I see wages advertised just about everywhere of $16-$17. You might manage if you don’t mind living with 4 people in a one or two bedroom apartment. Maybe.

One redeeming factor of the cost of living here is going on vacation. We went to Hawaii a year ago. It was maybe a little bit more expensive. So no sticker shock for an $16 cheeseburger.

It’s nuts.

I wouldn’t call it the minimum wage, which is a statutorily set minimum, but it is the prevailing market wage. The problem as was mentioned upthread, is that while we are technically in a recession (more prominent in certain markets) we are also in a period of near full employment, which to my knowledge has never happened in US history. And we as a country are attempting to fight the highest rate of inflation in over 40 years.

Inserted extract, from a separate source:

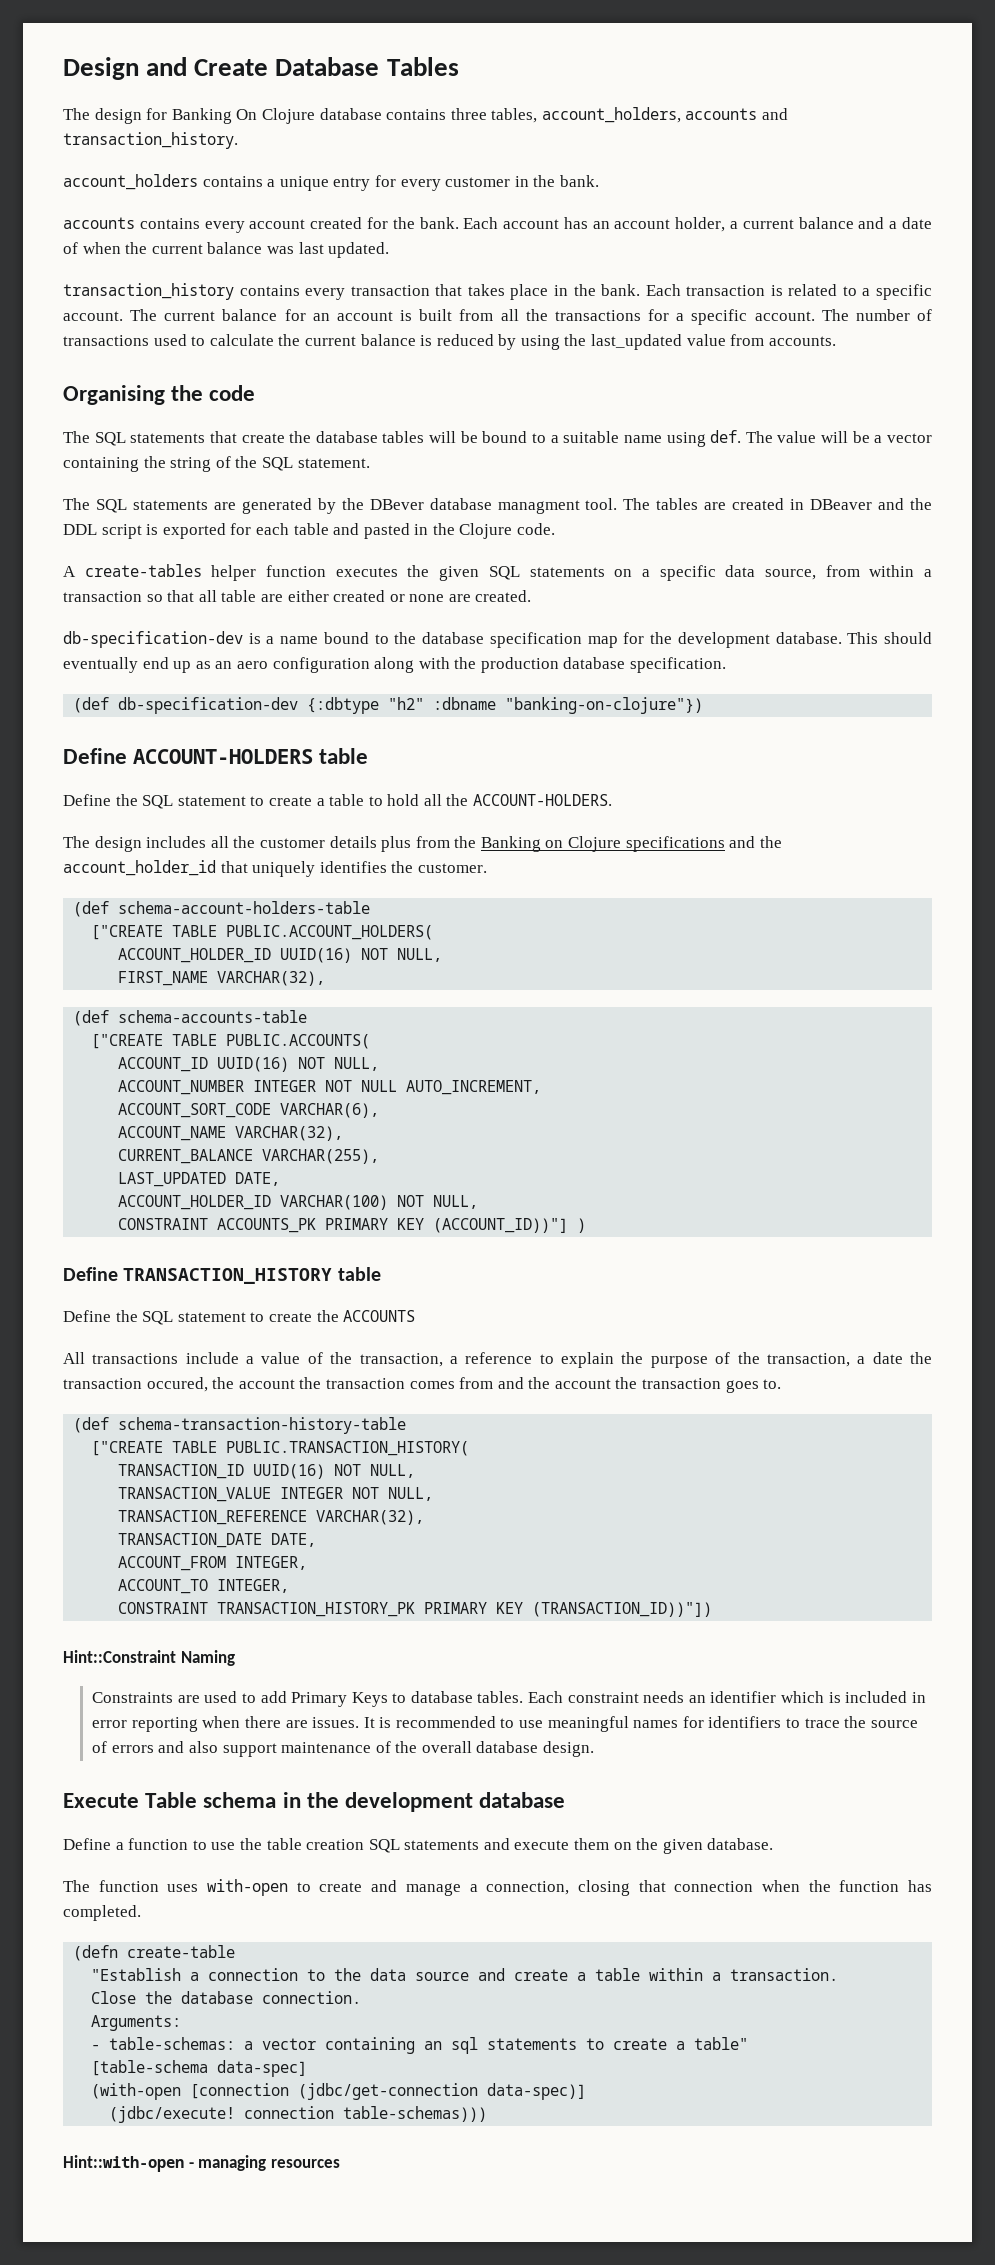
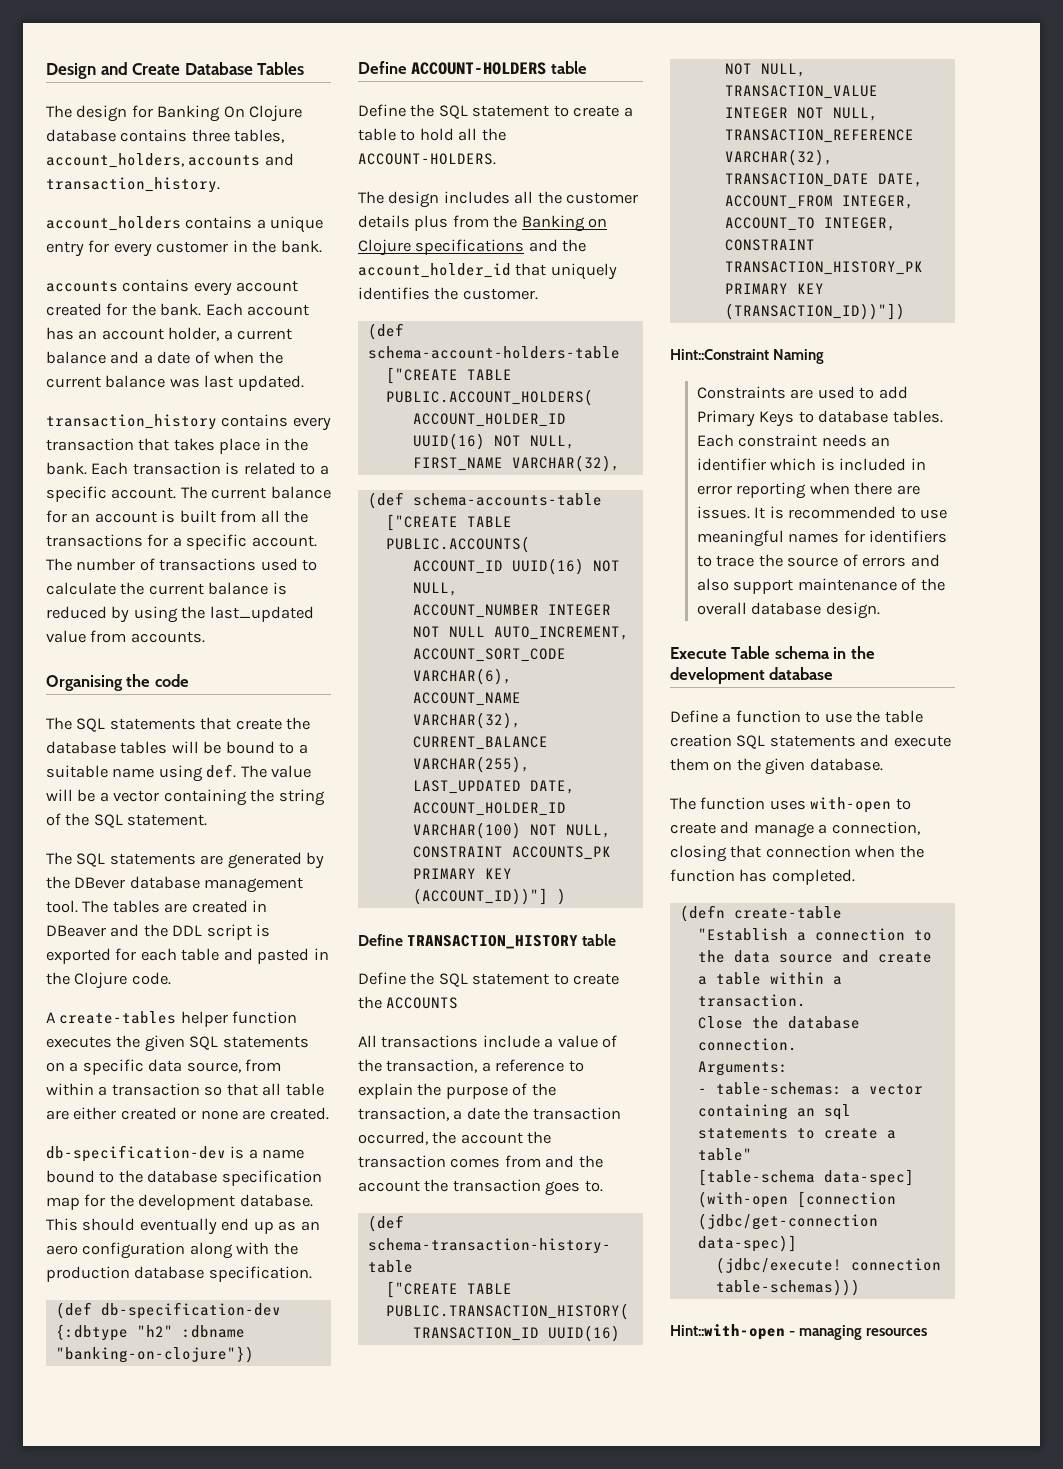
- The SQL statements are generated by the DBever database managment tool.
+ The SQL statements are generated by the DBever database management tool.
- All transactions include a value of the transaction, a reference to explain the purpose of the transaction, a date the transaction occured, the account the transaction comes from and the account the transaction goes to.
+ All transactions include a value of the transaction, a reference to explain the purpose of the transaction, a date the transaction occurred, the account the transaction comes from and the account the transaction goes to.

Another problem is that the inflation we are experiencing is being driven by two primary factors: 1) the amount of government stimulus pumped into the economy over the past few years, and 2) a lack of supply, driven primarily by the labor shortage mentioned above. Until the labor supply issue gets resolved we will continue to see some above normal rates of inflation.

And in my opinion, this requires congress making significant reforms to our immigration laws in order to allow for more legal immigration. This will permit the US workforce to increase and lessen the impact of supply shortages and stabilize the costs of goods.

Would this also depress wages?

Possibly, but probably in more temporary jobs. Normally in the US once wages increase it’s very hard to pull back or reduce wages.

The alternative is continued inflation in the costs of living and the wages of jobs as companies compete for labor.